JSqlParser icon indicating copy to clipboard operation
JSqlParser copied to clipboard

ParseException due to ARRAY_AGG() and SAFE_CAST()

Open Tianqi1006 opened this issue 3 years ago • 7 comments

Hi,

We recently found this ParseException due to the use of ARRAY_AGG() and SAFE_CAST() from the built-in functions provided by Google BigQuery. However, when I tried to validate the SQL syntax, I got this error:

ParseException: Cannot parse statement: Encountered unexpected token: "(" "(" at line 1, column 17.

Was expecting one of:

"&"
"::"
";"
"<<"
">>"
"ACTION"
"ACTIVE"
"ALGORITHM"
"ARCHIVE"
"ARRAY"
"AS"
"AT"
"BYTE"
"CASCADE"
"CASE"
"CAST"
"CHANGE"
"CHAR"
"CHARACTER"
"CHECKPOINT"
"COLLATE"
"COLUMN"
"COLUMNS"
"COMMENT"
"COMMIT"
"CONNECT"
"COSTS"
"CYCLE"
"DBA_RECYCLEBIN"
"DEFAULT"
"DESC"
"DESCRIBE"
"DISABLE"
"DISCONNECT"
"DIV"
"DO"
"DUMP"
"DUPLICATE"
"EMIT"
"ENABLE"
"END"
"EXCLUDE"
"EXTRACT"
"FALSE"
"FILTER"
"FIRST"
"FLUSH"
"FN"
"FOLLOWING"
"FORMAT"
"FULLTEXT"
"GROUP"
"HAVING"
"HISTORY"
"INDEX"
"INSERT"
"INTERVAL"
"INTO"
"ISNULL"
"JSON"
"KEY"
"LAST"
"LEADING"
"LINK"
"LOCAL"
"LOG"
"MATERIALIZED"
"NO"
"NOLOCK"
"NULLS"
"OF"
"OPEN"
"OVER"
"PARALLEL"
"PARTITION"
"PATH"
"PERCENT"
"PRECISION"
"PRIMARY"
"PRIOR"
"QUERY"
"QUIESCE"
"RANGE"
"READ"
"RECYCLEBIN"
"REGISTER"
"REPLACE"
"RESTRICTED"
"RESUME"
"ROW"
"ROWS"
"SCHEMA"
"SEPARATOR"
"SEQUENCE"
"SESSION"
"SHUTDOWN"
"SIBLINGS"
"SIGNED"
"SIZE"
"SKIP"
"START"
"SUSPEND"
"SWITCH"
"SYNONYM"
"SYSTEM"
"TABLE"
"TABLESPACE"
"TEMP"
"TEMPORARY"
"TIMEOUT"
"TO"
"TOP"
"TRUE"
"TRUNCATE"
"TRY_CAST"
"TYPE"
"UNQIESCE"
"UNSIGNED"
"USER"
"VALIDATE"
"VALUE"
"VALUES"
"VIEW"
"WINDOW"
"XML"
"ZONE"
"["
"^"
"|"
<EOF>
<K_DATETIMELITERAL>
<K_DATE_LITERAL>
<K_NEXTVAL>
<K_STRING_FUNCTION_NAME>
<S_CHAR_LITERAL>
<S_IDENTIFIER>
<S_QUOTED_IDENTIFIER>

The SQL statement looks like this: select array_agg(safe_cast(n as Float64)) as temp from UNNEST(SPLIT("0,0,0,0,0",",")) as n

We are wondering is there a way to allow ARRAY_AGG() and SAFE_CAST() without throwing exceptions?

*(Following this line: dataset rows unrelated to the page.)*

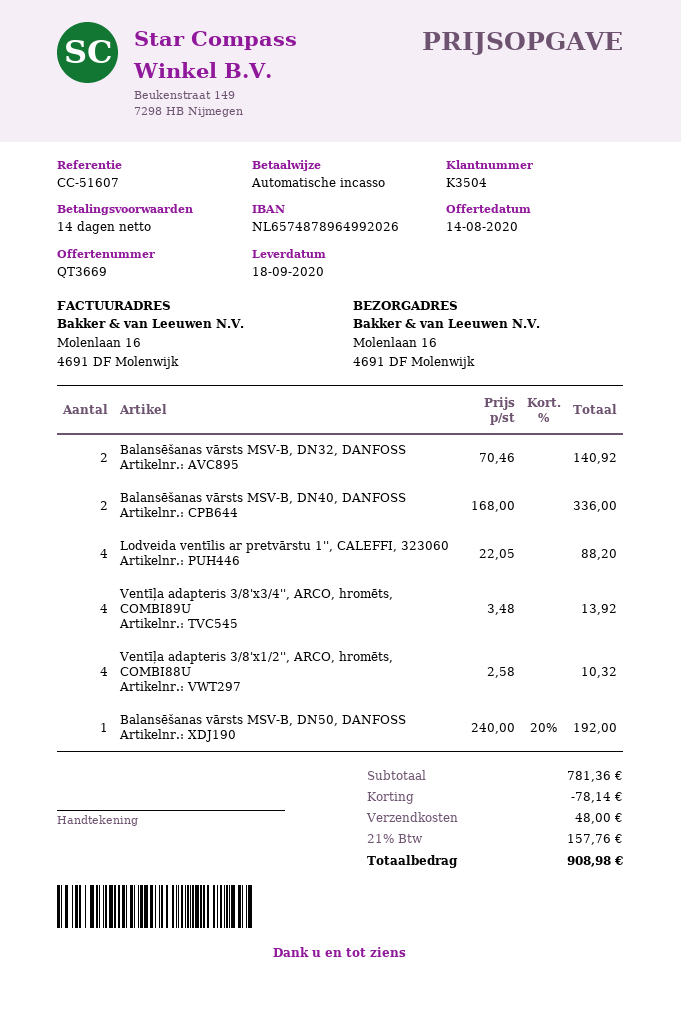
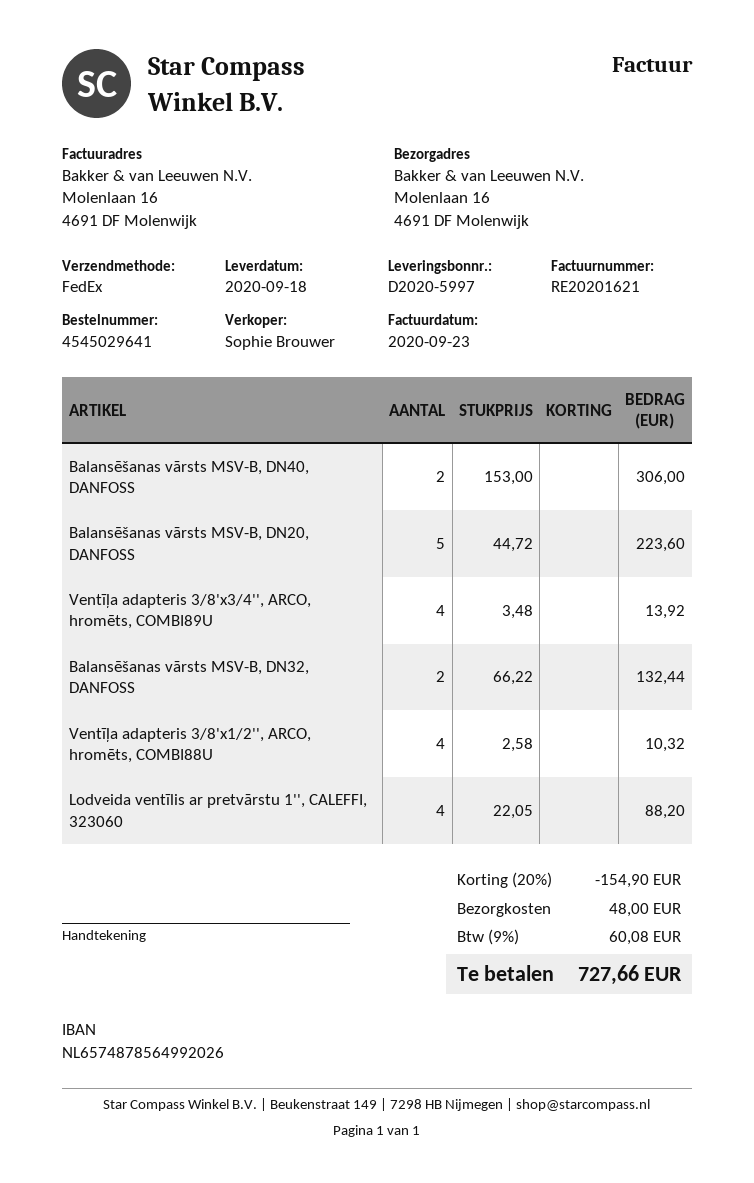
bank account: NL6574878964992026 -> NL6574878564992026
Balansēšanas vārsts MSV-B, DN32, DANFOSS: 2 x 70.46 = 140.92 -> 2 x 66.22 = 132.44
Balansēšanas vārsts MSV-B, DN40, DANFOSS: 2 x 168.00 = 336.00 -> 2 x 153.00 = 306.00
Balansēšanas vārsts MSV-B, DN50, DANFOSS: 1 x 240.00 - 20% = 192.00 -> none
Balansēšanas vārsts MSV-B, DN20, DANFOSS: none -> 5 x 44.72 = 223.60
discount: 78.14 -> 154.90
tax: 21% = 157.76 -> 9% = 60.08
total: 908.98 -> 727.66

Thank you very much in advance, Tianqi

Tianqi1006 avatar Aug 24 '22 17:08 Tianqi1006

Greetings,

The problem is about SAFE_CAST(x AS y), which is not a regular function but a special expression. We will need to extend the CAST() expression accordingly.

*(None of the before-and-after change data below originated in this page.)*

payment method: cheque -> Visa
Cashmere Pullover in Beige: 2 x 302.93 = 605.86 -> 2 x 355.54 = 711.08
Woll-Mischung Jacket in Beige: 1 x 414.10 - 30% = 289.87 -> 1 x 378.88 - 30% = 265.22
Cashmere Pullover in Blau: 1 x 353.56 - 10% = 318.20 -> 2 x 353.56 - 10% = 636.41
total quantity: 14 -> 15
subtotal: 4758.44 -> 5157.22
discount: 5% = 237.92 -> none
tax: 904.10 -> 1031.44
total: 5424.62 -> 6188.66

manticore-projects avatar Aug 24 '22 18:08 manticore-projects

Greetings,

Thanks a lot for quickly identifying the root cause of the problem. Just would like to follow up with you and see when approximately will this change be applied / released? Any details would be greatly appreciated.

Best regards, Tianqi

Tianqi1006 avatar Aug 25 '22 13:08 Tianqi1006

Hi @manticore-projects , not only SAFE_CAST, but also ARRAY_AGG can not be fully correctly parsed. failed cases:

  1. ARRAY_AGG(x LMIT 10)
  2. ARRAY_AGG( x IGNORE NULLS ORDER BY x)
  3. ARRAY_AGG( DISTINCT x) Google ARRAY_AGG references: https://cloud.google.com/bigquery/docs/reference/standard-sql/aggregate_functions#array_agg JsqlParser Version: 4.5

dequn avatar Sep 19 '22 05:09 dequn

1. `ARRAY_AGG(x LMIT 10)`
2. `ARRAY_AGG( x IGNORE NULLS ORDER BY x)`
3. `ARRAY_AGG( DISTINCT x)`
   Google ARRAY_AGG references: https://cloud.google.com/bigquery/docs/reference/standard-sql/aggregate_functions#array_agg

Certainly, because all of those are mot standard compliant, but Google BigQuery specific. You will need to sponsor or provide an implementation for such special function parameters.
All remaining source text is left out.